The Arizona Power Plant and Transmission Line Siting Committee on Dec. 17 said that it will hold a public meeting/hearing starting on Jan. 22, 2020 in Phoenix regarding DCR Transmission, L.L.C.’s application for a certificate of environmental compatibility authorizing the 500-kV Ten West Link Project, which includes the construction of a new, 125-mile transmission line between Arizona Public Service’s Delaney substation and Southern California Edison’s Colorado River substation.
The meeting/hearing will continue each weekday on Jan. 23, 2020, through Jan. 24, 2020, as necessary, at the same location, unless a tour is taken, in which case, the meeting/hearing will begin on Jan. 27, 2020, or an alternative date set by the committee chairman. The committee added the hearing will thereafter begin in Quartzsite, Ariz., on Jan. 27, 2020, and will continue on Jan. 28, 2020. The hearing will then continue on Feb. 6, 2020, in Phoenix and continue through Feb. 7, 2020, as necessary.
Additional days for the hearing may be set, and the hearing may conclude earlier or later than anticipated, depending upon the number of parties that intervene, the amount of testimony presented, the amount of public comment, and the time needed for deliberations by the committee, the committee added.
As part of the meeting/hearing, committee members will discuss the potential value of a tour, and, at the discretion of the chairman, may tour the location of the proposed power plants and transmission lines for the project, the committee said.
Separately on Dec. 17, the committee said that the applicant and all potential parties are to meet with the chairman for a pre-hearing conference on Jan. 15, 2020, in Phoenix.
As TransmissionHub reported, the company said in its application that the line would run about 103.4 miles from the Delaney substation near Tonopah, Ariz., until it crosses the Colorado River into California. The company noted that the entire length of the line would be 125 miles, using a combination of existing utility corridors, the U.S. Department of Energy’s (DOE) Energy Corridor, as well as private and state land. The line would ultimately terminate at the Colorado River substation near Blythe, Calif., DCRT said.
DCRT noted that the California ISO (CAISO), as part of the 2013-2014 Transmission Planning Process (TPP), identified an economically driven need for a transmission interconnection between the 500-kV buses at the Colorado River and Delaney substations. The Delaney-Colorado River 500-kV transmission line was approved for proposed development by the CAISO Board of Governors at its July 2014 board meeting, DCRT said, adding that the development of the line was put to bid in accordance with the CAISO’s FERC-approved tariff. In July 2015, the CAISO selected DCRT as the approved project sponsor to develop, permit, finance, build, own, operate, and maintain the line, DCRT said, adding that it and the CAISO executed the approved project sponsor agreement (APSA) in December 2015.
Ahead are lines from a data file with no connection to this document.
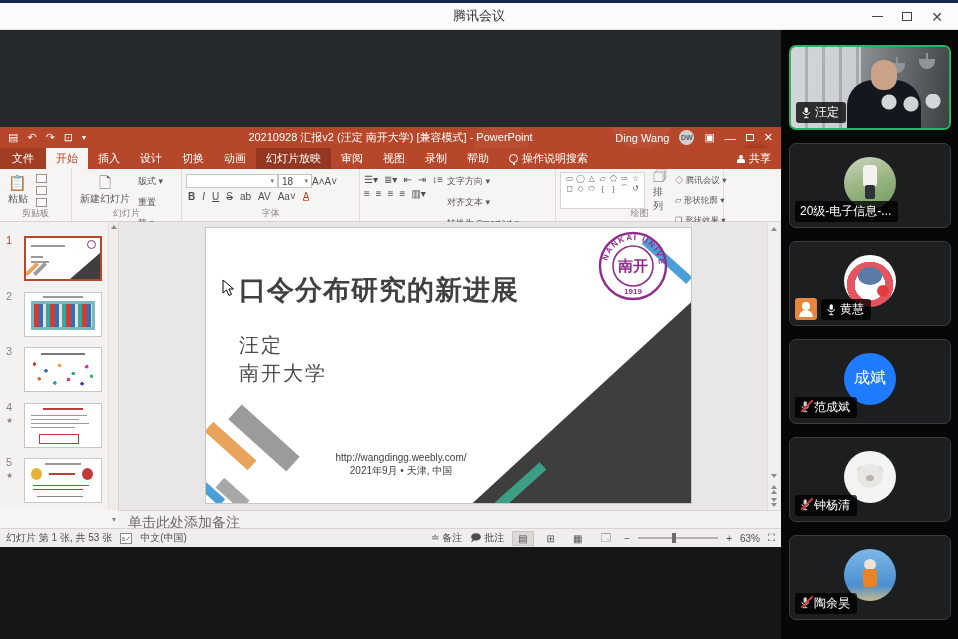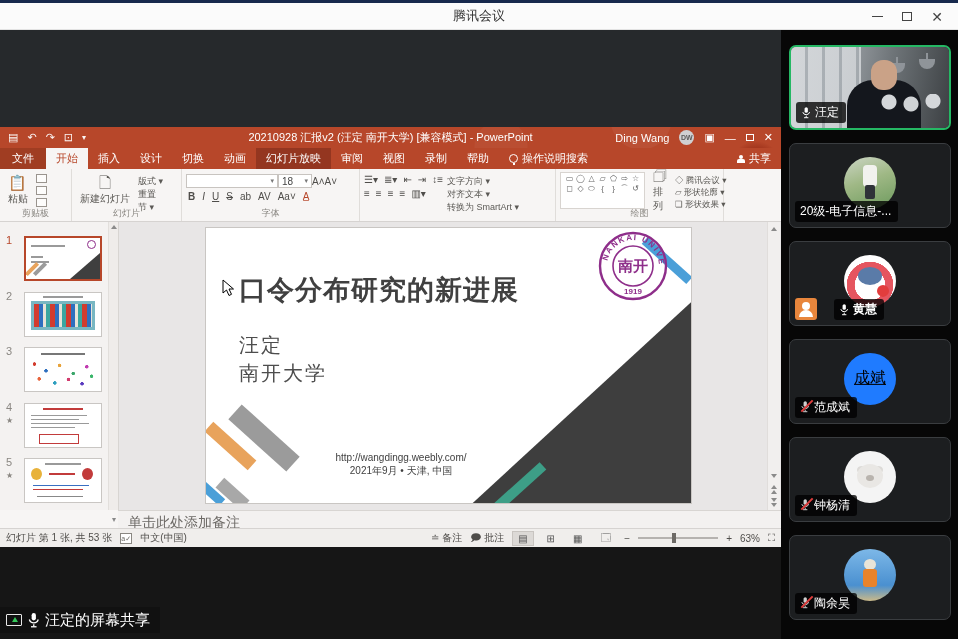--- a/index.html
+++ b/index.html
@@ -71,21 +71,21 @@
   .bigbtn .bicon { font-size:15px; line-height:1; }
   .minicol { display:flex; flex-direction:column; justify-content:flex-start; gap:3px; padding-top:2px; }
   .miniicon { width:11px; height:9px; border:1px solid #9a948e; background:#fdfcfb; }
   .fontgrid { display:flex; flex-direction:column; gap:3px; padding-top:2px; }
   .row { display:flex; align-items:center; }
   .combo { border:1px solid #c8c4c0; background:#fff; height:14px; display:flex; align-items:center; justify-content:space-between; padding:0 3px; color:#444; }
   .combo .car { font-size:7px; color:#777; }
   .glyphbtn { font-size:10px; color:#4f4d4a; }
   .b { font-weight:bold; } .i { font-style:italic; } .u { text-decoration:underline; } .s { text-decoration:line-through; }
   .shapebox { border:1px solid #d8d4d0; background:#fff; padding:1px 3px; display:grid; grid-template-columns:repeat(7,11px); grid-auto-rows:10px; font-size:8px; color:#666; line-height:10px; text-align:center; }
-  .txtstack { display:flex; flex-direction:column; gap:0; justify-content:flex-start; padding-top:3px; font-size:9px; color:#5b5955; white-space:nowrap; }
+  .txtstack { display:flex; flex-direction:column; gap:8px; justify-content:flex-start; padding-top:3px; font-size:9px; color:#5b5955; white-space:nowrap; }
   .ribbon-collapse { position:absolute; right:6px; bottom:2px; font-size:8px; color:#888; }
   .thumbs { position:absolute; left:0; top:95px; width:118px; height:288px; background:#f4f2f1; overflow:hidden; }
   .thumb-scroll { position:absolute; right:0; top:0; width:10px; height:288px; background:#efecea; border-left:1px solid #e2dfdc; }
   .tri-up { width:0; height:0; border-left:3px solid transparent; border-right:3px solid transparent; border-bottom:4px solid #8a8a8a; margin:3px auto; }
   .tri-down { width:0; height:0; border-left:3px solid transparent; border-right:3px solid transparent; border-top:4px solid #8a8a8a; margin:3px auto; }
   .thumb-item { position:absolute; left:0; width:108px; }
   .thumb-num { position:absolute; left:6px; top:0; font-size:11px; color:#8a8782; }
   .thumb-num.sel { color:#b7472a; }
   .thumb-star { position:absolute; left:6px; top:15px; font-size:8px; color:#8a8782; }
   .thumb-box { position:absolute; left:24px; top:2px; width:78px; height:45px; background:#fff; border:1px solid #c9c6c3; overflow:hidden; }
@@ -153,25 +153,25 @@
   .mon-icon { position:relative; width:16px; height:12px; border:1.5px solid #e8e8e8; border-radius:1px; background:#111; }
   .mon-icon:after { content:""; position:absolute; left:5px; top:2px; width:0; height:0; border-left:3px solid transparent; border-right:3px solid transparent; border-bottom:5px solid #35c75a; }
 
   
   .sidebar { position:absolute; left:781px; top:0; width:177px; height:609px; background:#070707; }
   .tile { position:absolute; left:8px; width:162px; height:85px; background:#1c1e20; border:1px solid #3a3d40; border-radius:7px; overflow:hidden; }
   .tile.active { border:2px solid #25b864; }
   .name-badge { position:absolute; left:5px; bottom:5px; background:rgba(0,0,0,.78); border-radius:3px; padding:2px 7px 2px 5px;
                 display:flex; align-items:center; gap:4px; color:#fff; font-size:12px; white-space:nowrap; max-width:150px; }
   .avatar { position:absolute; left:50%; top:50%; transform:translate(-50%,-56%); width:52px; height:52px; border-radius:50%; overflow:hidden; }
-  .avatar-blue { background:#1f7bff; display:flex; align-items:center; justify-content:center; color:#000000; font-size:16px;text-decoration:underline; }
+  .avatar-blue { background:#1f7bff; display:flex; align-items:center; justify-content:center; color:#ffffff; font-size:16px; }
   .role-badge { position:absolute; left:5px; bottom:5px; width:22px; height:22px; background:#e8863c; border-radius:3px; }
   .role-badge:before { content:""; position:absolute; left:7px; top:4px; width:8px; height:8px; border-radius:50%; background:#fff; }
   .role-badge:after { content:""; position:absolute; left:4px; top:12px; width:14px; height:7px; border-radius:7px 7px 0 0; background:#fff; }
-  .name-badge.shifted { left:44px;font-weight:bold; }
+  .name-badge.shifted { left:31px; }
 
   
   .vid { position:absolute; inset:0; background:linear-gradient(100deg,#b9bdc1 0%,#9da2a7 30%,#6e7478 60%,#3c4043 100%); }
   .vid-win { position:absolute; left:0; top:0; width:70px; height:85px;
       background:repeating-linear-gradient(90deg,#d9dcdf 0 14px,#aab0b5 14px 17px); opacity:.8; }
   .vid-lamp { position:absolute; width:16px; height:10px; border-radius:0 0 8px 8px; background:#8f9499; }
   .vid-lamp:before { content:""; position:absolute; left:7px; top:-6px; width:2px; height:6px; background:#8f9499; }
   .vid-person { position:absolute; right:28px; bottom:-10px; width:74px; height:58px; border-radius:26px 26px 0 0; background:#14171d; }
   .vid-head { position:absolute; right:52px; bottom:38px; width:26px; height:30px; border-radius:12px; background:#caa287; }
   .vid-chairs { position:absolute; right:2px; bottom:8px; width:70px; height:26px;
@@ -513,30 +513,20 @@
           <span>−</span>
           <div class="zoom-track">
               <div class="zoom-thumb"></div>
             </div>
           <span>+</span>
           <span>63%</span>
           <span>⛶</span>
         </div>
       </div>
 
-      <div class="share-banner">
-        <div class="mon-icon"></div>
-        <svg class="mic" width="13" height="16" viewBox="0 0 14 17">
-          <rect x="5" y="1" width="4.6" height="8" rx="2.3" fill="#fff"></rect>
-          <path d="M2.5,8 a5,5 0 0 0 9.6,0" stroke="#fff" stroke-width="1.4" fill="none"></path>
-          <line x1="7.3" y1="13" x2="7.3" y2="15.5" stroke="#fff" stroke-width="1.4"></line>
-          <line x1="4.3" y1="15.8" x2="10.3" y2="15.8" stroke="#fff" stroke-width="1.4"></line>
-        </svg>
-        <span class="share-banner-text">汪定的屏幕共享</span>
-      </div>
     </div>
 
     <div class="sidebar">
 
       <div class="tile active" style="top:15px;">
         <div class="vid">
           <div class="vid-win"></div>
           <div class="vid-lamp" style="right:44px; top:16px;"></div>
           <div class="vid-lamp" style="right:14px; top:12px;"></div>
           <div class="vid-person"></div>

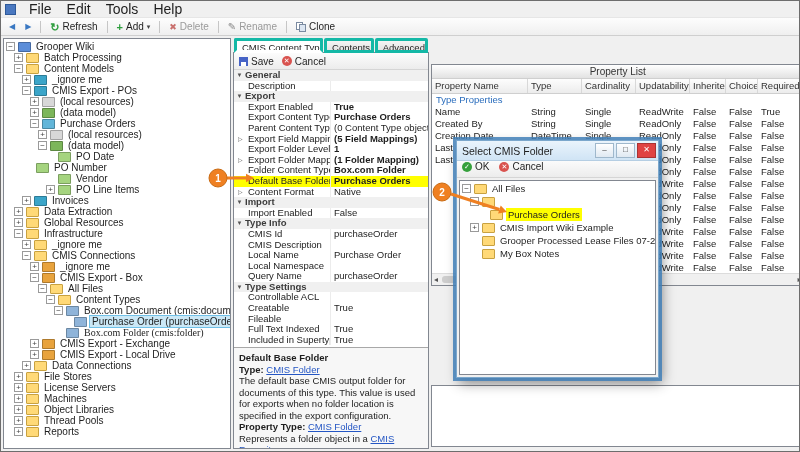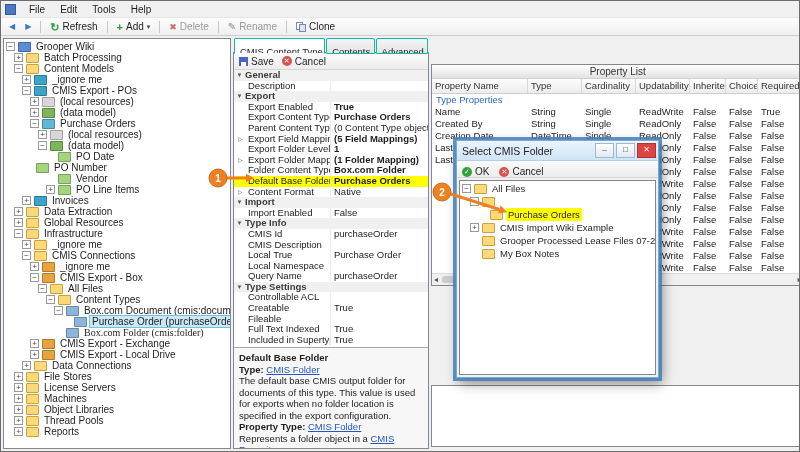--- a/index.html
+++ b/index.html
@@ -1,21 +1,21 @@
 <!DOCTYPE html>
 <html><head>
 <meta charset="utf-8">
 <style>
   html,body{margin:0;padding:0;background:#fff}
   .app{position:relative;width:798px;height:450px;border:1px solid #6d6d6d;background:#f0f0f0;
        font-family:"Liberation Sans",sans-serif;font-size:11px;color:#1e1e1e;overflow:hidden}
   
   .menubar{display:flex;align-items:center;height:16px;padding-left:4px;gap:1px;background:#f0f0f0}
   .appicon{width:9px;height:9px;background:#4a78c0;margin-right:5px;border:1px solid #2f5a9a}
-  .menu-item{padding:1px 7px;font-size:10px;cursor:default}
+  .menu-item{padding:1px 7px;font-size:14px;cursor:default}
   
   .toolbar{display:flex;align-items:center;height:17px;background:linear-gradient(#fdfdfd,#efefef);
            border-top:1px solid #e6e6e6;border-bottom:1px solid #cfcfcf;padding:0 4px;gap:2px;font-size:10px}
   .tbtn{display:flex;align-items:center;gap:3px;padding:1px 4px;border-radius:2px}
   .tbtn.disabled{color:#9a9a9a}
   .tsep{width:1px;height:12px;background:#c6c6c6;margin:0 3px}
   .navarrow{color:#3a78c2;font-size:8px}
   .i-refresh{color:#2e9e3e;font-weight:bold;font-size:11px;line-height:10px}
   .i-plus{color:#2e9e3e;font-weight:bold;font-size:11px;line-height:10px}
   .i-del{color:#c9706d;font-size:9px}
@@ -36,21 +36,21 @@
   .i-root{background:#5b8dd9}.i-folder{background:#ffd977;border-color:#c8a140}
   .i-model{background:#3ba5c9}.i-data{background:#7cb65a}.i-field{background:#a5d47f}
   .i-res{background:#d8d8d8}.i-doc{background:#62b6d9}.i-conn{background:#e8a33d}
   .i-repo{background:#ffd977;border-color:#c8a140}.i-ctype{background:#8fb4d9}
   .tlabel{padding:0 2px;line-height:11px}
   .tlabel.sel{background:#cbe8f6;outline:1px solid #70c0e7}
   .tlabel.hl{background:#ffff00}
   
   .mid-panel{width:196px;min-width:196px;display:flex;flex-direction:column}
   .tabs{display:flex;height:15px;font-size:9.5px;margin-left:1px;position:relative;z-index:2}
-  .tab{padding:7px 5px;border:1px solid #14b8a6;background:linear-gradient(#f4f4f4,#e4e4e4);margin-right:1px;
+  .tab{padding:1px 5px;border:3px solid #14b8a6;background:linear-gradient(#f4f4f4,#e4e4e4);margin-right:1px;
        border-radius:2px 2px 0 0;white-space:nowrap;overflow:hidden}
   .tab.active{background:#fff;border-bottom-color:#fff}
   .mid-body{flex:1;background:#a21caf;border:1px solid #828790;display:flex;flex-direction:column;overflow:hidden;margin-top:-1px}
   .edit-toolbar{height:16px;min-height:16px;display:flex;align-items:center;gap:8px;padding:0 5px;
                 background:linear-gradient(#fcfcfc,#ececec);border-bottom:1px solid #d5d5d5;font-size:10px}
   .ebtn{display:flex;align-items:center;gap:3px}
   .i-save{position:relative;width:9px;height:9px;background:#4663c6;display:inline-block}
   .i-save::after{content:"";position:absolute;left:2px;bottom:0;width:5px;height:4px;background:#fff}
   .i-cancel,.okicon,.cancelicon{width:10px;height:10px;border-radius:50%;color:#fff;font-size:7px;line-height:10px;text-align:center;display:inline-block}
   .i-cancel,.cancelicon{background:#d9534f}
@@ -94,21 +94,21 @@
   
   .dialog{position:absolute;left:455px;top:139px;width:201px;height:236px;background:#f0f0f0;
           border:1px solid #7ba7cc;box-shadow:0 0 0 3px rgba(66,128,184,.85),3px 5px 12px rgba(0,0,0,.45);
           display:flex;flex-direction:column;z-index:5}
   .dlg-title{height:19px;min-height:19px;display:flex;align-items:center;background:linear-gradient(#eaf4fc,#d0e4f5);
              border-bottom:1px solid #b5cee3;padding-left:5px;font-size:10.5px}
   .dlg-title .t{flex:1}
   .dlg-btn{width:17px;height:13px;margin-right:2px;font-size:8px;line-height:12px;text-align:center;
            border:1px solid #9fb8cc;background:linear-gradient(#fff,#dfe9f2);color:#333}
   .dlg-btn.close{background:#e04343;border-color:#a33;color:#fff}
-  .dlg-toolbar{height:16px;min-height:16px;display:flex;align-items:flex-end;gap:10px;padding:0 5px;
+  .dlg-toolbar{height:16px;min-height:16px;display:flex;align-items:flex-start;gap:10px;padding:0 5px;
                background:linear-gradient(#fbfbfb,#ececec);border-bottom:1px solid #d5d5d5;font-size:10px}
   .dbtn{display:flex;align-items:center;gap:3px}
   .dlg-body{flex:1;margin:2px;background:#fff;border:1px solid #828790;overflow:hidden;font-size:9.5px;padding-top:1px}
   .dlg-body .trow{height:13px}
   .dlg-body .tlabel{line-height:13px}
   
   svg text{font:bold 10px "Liberation Sans",sans-serif;fill:#fff}
   .callout{position:absolute;z-index:9}
 </style>
 </head>
@@ -424,21 +424,21 @@
             </div>
             <div class="pg-row">
               <div class="pg-label">CMIS Id</div>
               <div class="pg-value">purchaseOrder</div>
             </div>
             <div class="pg-row">
               <div class="pg-label">CMIS Description</div>
               <div class="pg-value"></div>
             </div>
             <div class="pg-row">
-              <div class="pg-label">Local True</div>
+              <div class="pg-label">Local Name</div>
               <div class="pg-value">Purchase Order</div>
             </div>
             <div class="pg-row">
               <div class="pg-label">Local Namespace</div>
               <div class="pg-value"></div>
             </div>
             <div class="pg-row">
               <div class="pg-label">Query Name</div>
               <div class="pg-value">purchaseOrder</div>
             </div>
The proposed route begins at the Delaney substation, about 60 miles west of downtown Phoenix, exits that substation and goes north of Interstate 10 (I-10), and then west through the BLM Utility Corridor, paralleling the existing DPV transmission line until it intersects I-10 again, about 26.7 miles from the Delaney substation. From there, DCRT added, the proposed route parallels I-10 as it follows the DOE Energy Corridor for about 42 miles, and around mile marker 68.7, goes south for 10.2 miles, and then again follows the BLM Utility Corridor, heading west for 24.6 miles. Eventually, the line exits Arizona at around mile marker 103.5 and ultimately terminates at the Colorado River substation, just west of the town of Blythe, crossing the Colorado River along its 125-mile path.
The Arizona section of the proposed route is located within the planning areas of Maricopa County, La Paz County, and the Town of Quartzite. DCRT also said that the transmission corridor would generally require an ROW width of 200 feet. The proposed transmission structures would be between 72 feet and 195 feet tall, depending on the span length required and topography involved, with the average tower being about 160 feet high.
DCRT added that the project would require upgrades to the Delaney and Colorado River substations, including converting the Delaney substation from its existing ring-bus breaker configuration to a more reliable and robust breaker-and-a-half configuration.
The current project schedule anticipates the construction activities on the project would begin at the end of 2020, and that the line would be placed into operation by the end of 2021.
As noted in the filing, the project is managed by DCRT, which is a joint venture led by affiliates of Starwood Energy Group Global. Starwood Energy Group is an affiliate of Starwood Capital.